• _ABOUT THIS EXERCISE_:
Scan the lines below and report each one containing "wish" by copying it.

(Source data)
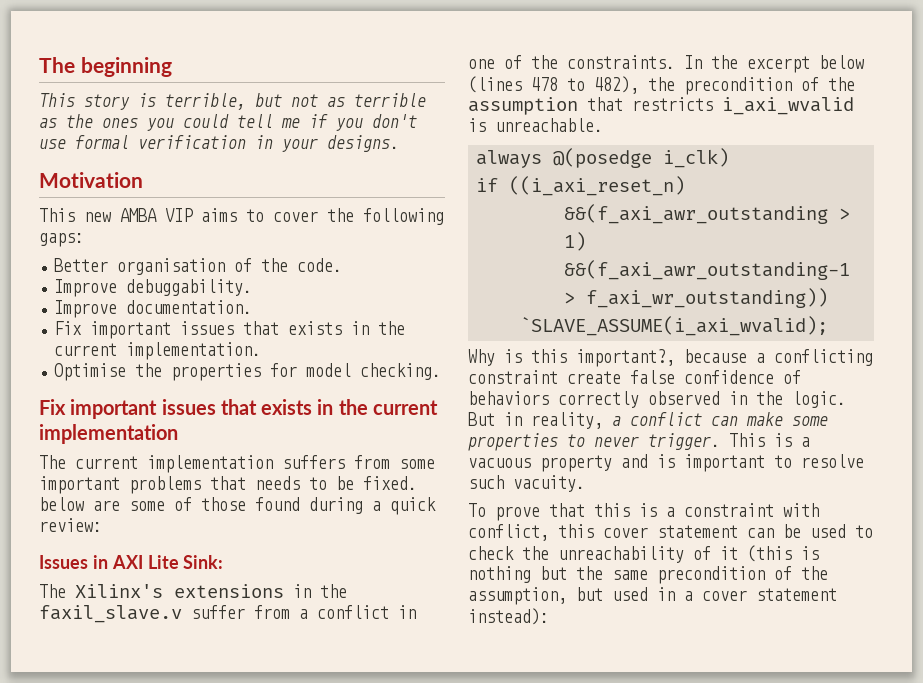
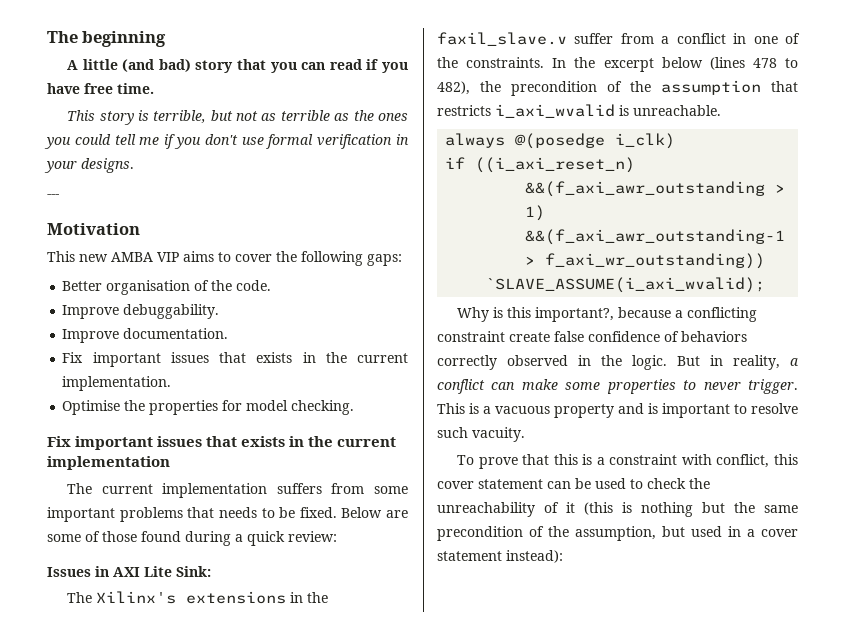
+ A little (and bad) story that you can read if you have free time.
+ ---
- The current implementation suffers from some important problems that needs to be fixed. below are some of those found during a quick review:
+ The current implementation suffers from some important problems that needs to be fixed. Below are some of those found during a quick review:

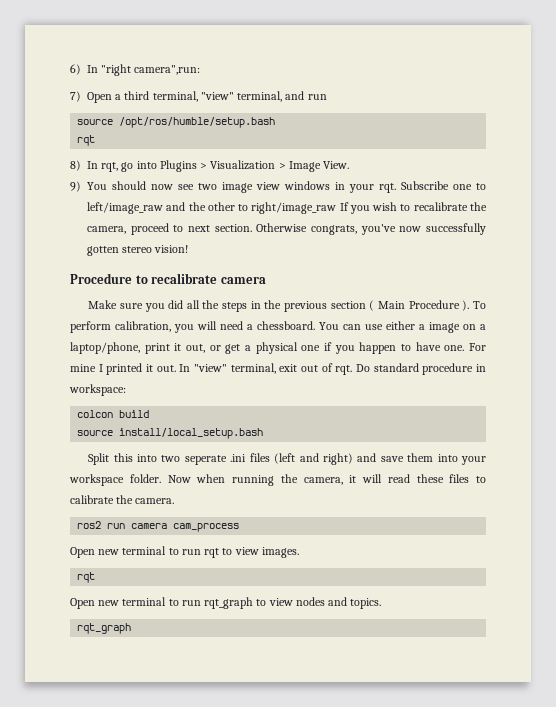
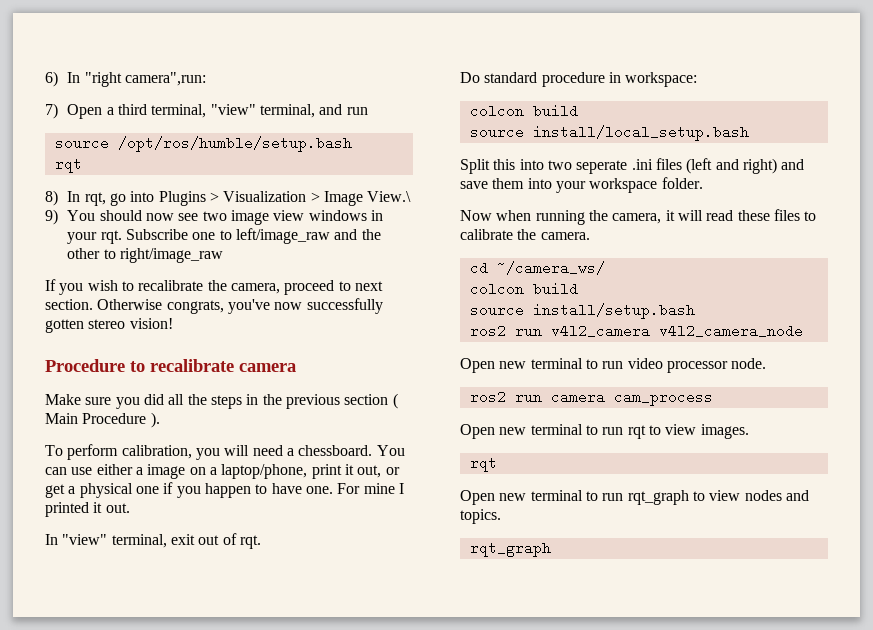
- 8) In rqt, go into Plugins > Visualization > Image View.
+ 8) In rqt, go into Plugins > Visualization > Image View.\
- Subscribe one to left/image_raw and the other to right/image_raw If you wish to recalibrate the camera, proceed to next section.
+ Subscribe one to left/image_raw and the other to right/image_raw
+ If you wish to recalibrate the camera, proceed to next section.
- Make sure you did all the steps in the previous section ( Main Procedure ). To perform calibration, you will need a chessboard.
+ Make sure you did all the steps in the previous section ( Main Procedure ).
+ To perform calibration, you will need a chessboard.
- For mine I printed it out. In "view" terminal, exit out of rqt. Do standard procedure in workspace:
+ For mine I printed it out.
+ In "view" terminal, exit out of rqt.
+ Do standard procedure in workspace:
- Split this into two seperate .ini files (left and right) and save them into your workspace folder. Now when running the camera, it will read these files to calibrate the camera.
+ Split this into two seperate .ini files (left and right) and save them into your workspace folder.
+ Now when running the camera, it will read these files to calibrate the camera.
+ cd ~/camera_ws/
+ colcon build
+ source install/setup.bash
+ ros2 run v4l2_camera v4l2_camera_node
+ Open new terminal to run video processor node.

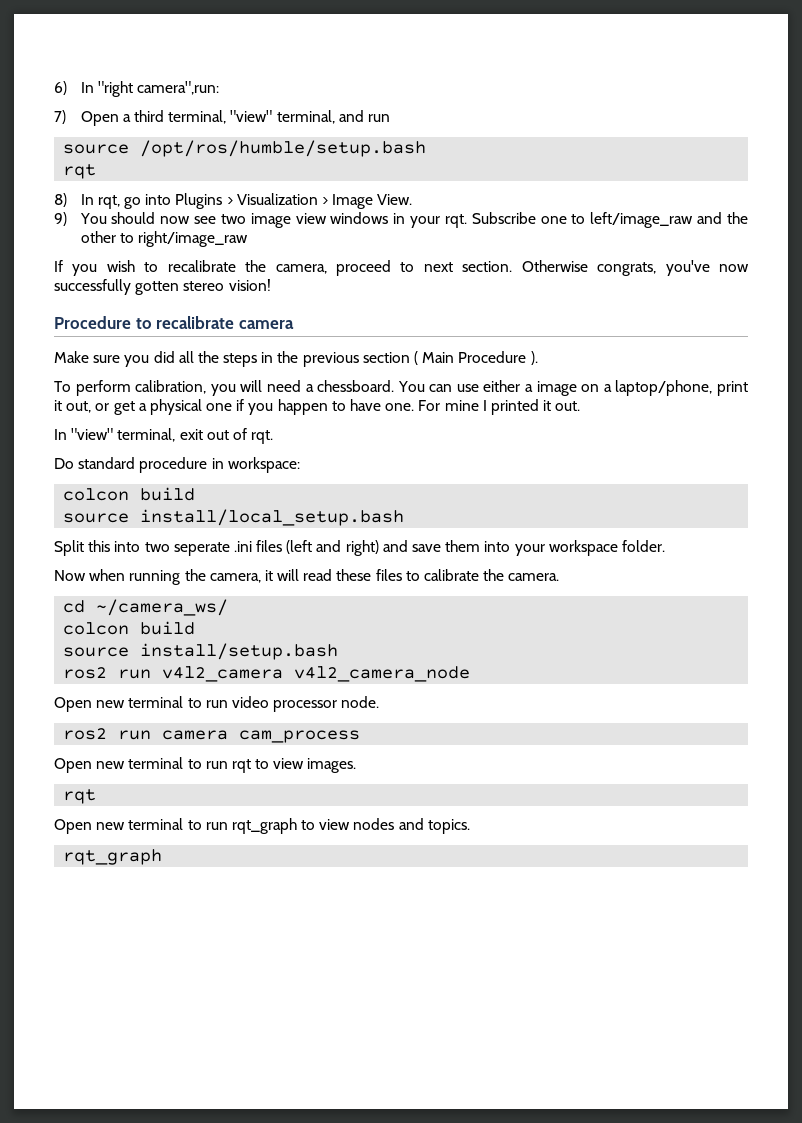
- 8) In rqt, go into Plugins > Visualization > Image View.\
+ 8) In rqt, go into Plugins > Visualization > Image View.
...
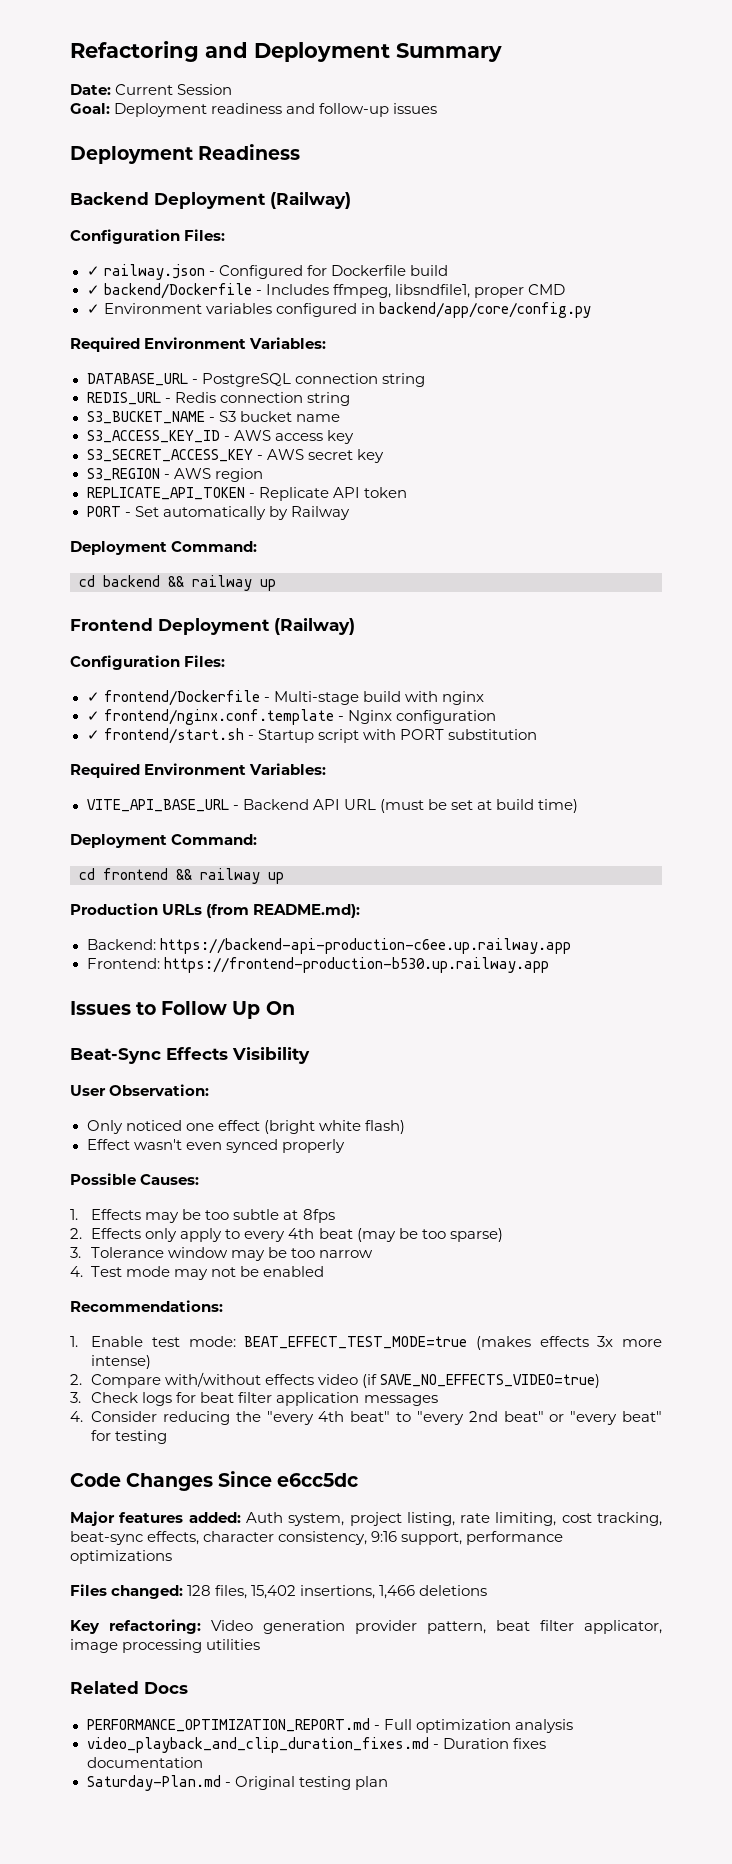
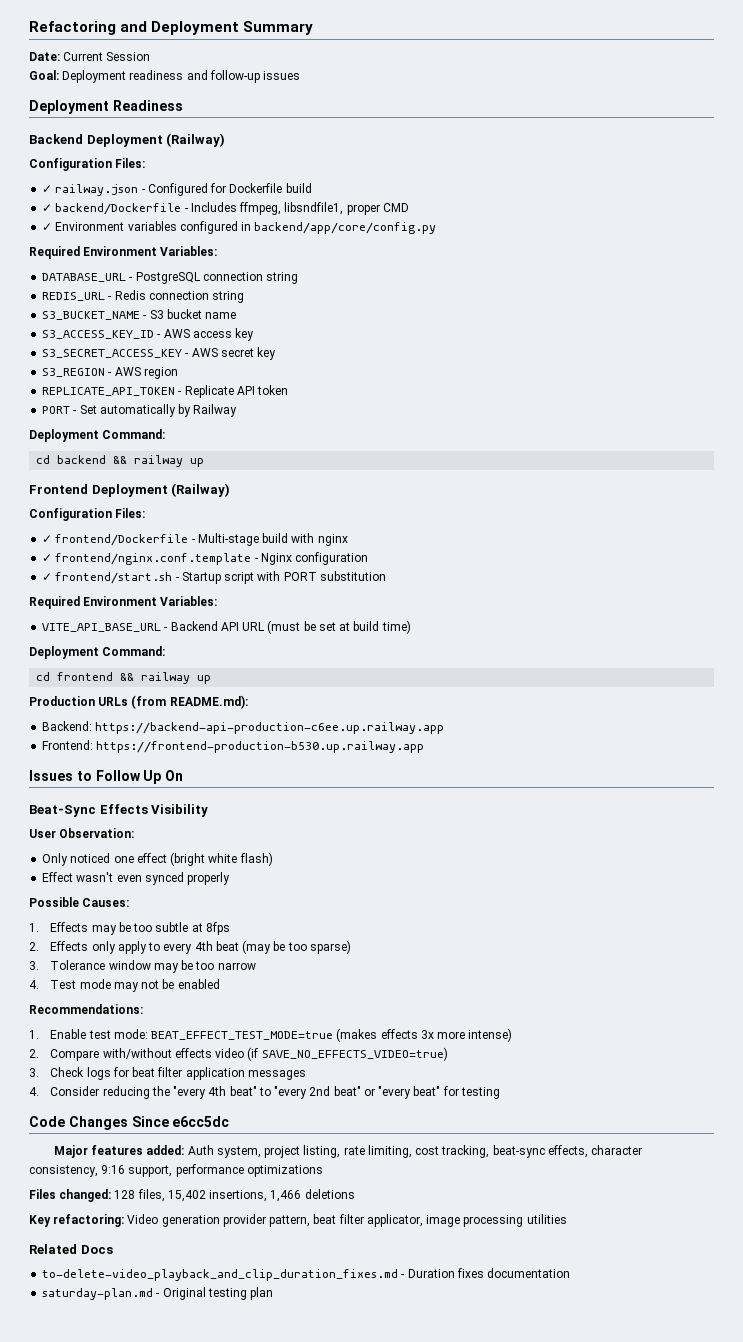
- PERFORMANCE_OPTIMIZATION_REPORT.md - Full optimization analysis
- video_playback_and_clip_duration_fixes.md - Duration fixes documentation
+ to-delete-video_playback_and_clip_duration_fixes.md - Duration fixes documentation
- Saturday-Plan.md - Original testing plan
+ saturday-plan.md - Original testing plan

• _ANSWER TO THE EXERCISE_:
- Subscribe one to left/image_raw and the other to right/image_raw If you wish to recalibrate the camera, proceed to next section.
+ If you wish to recalibrate the camera, proceed to next section.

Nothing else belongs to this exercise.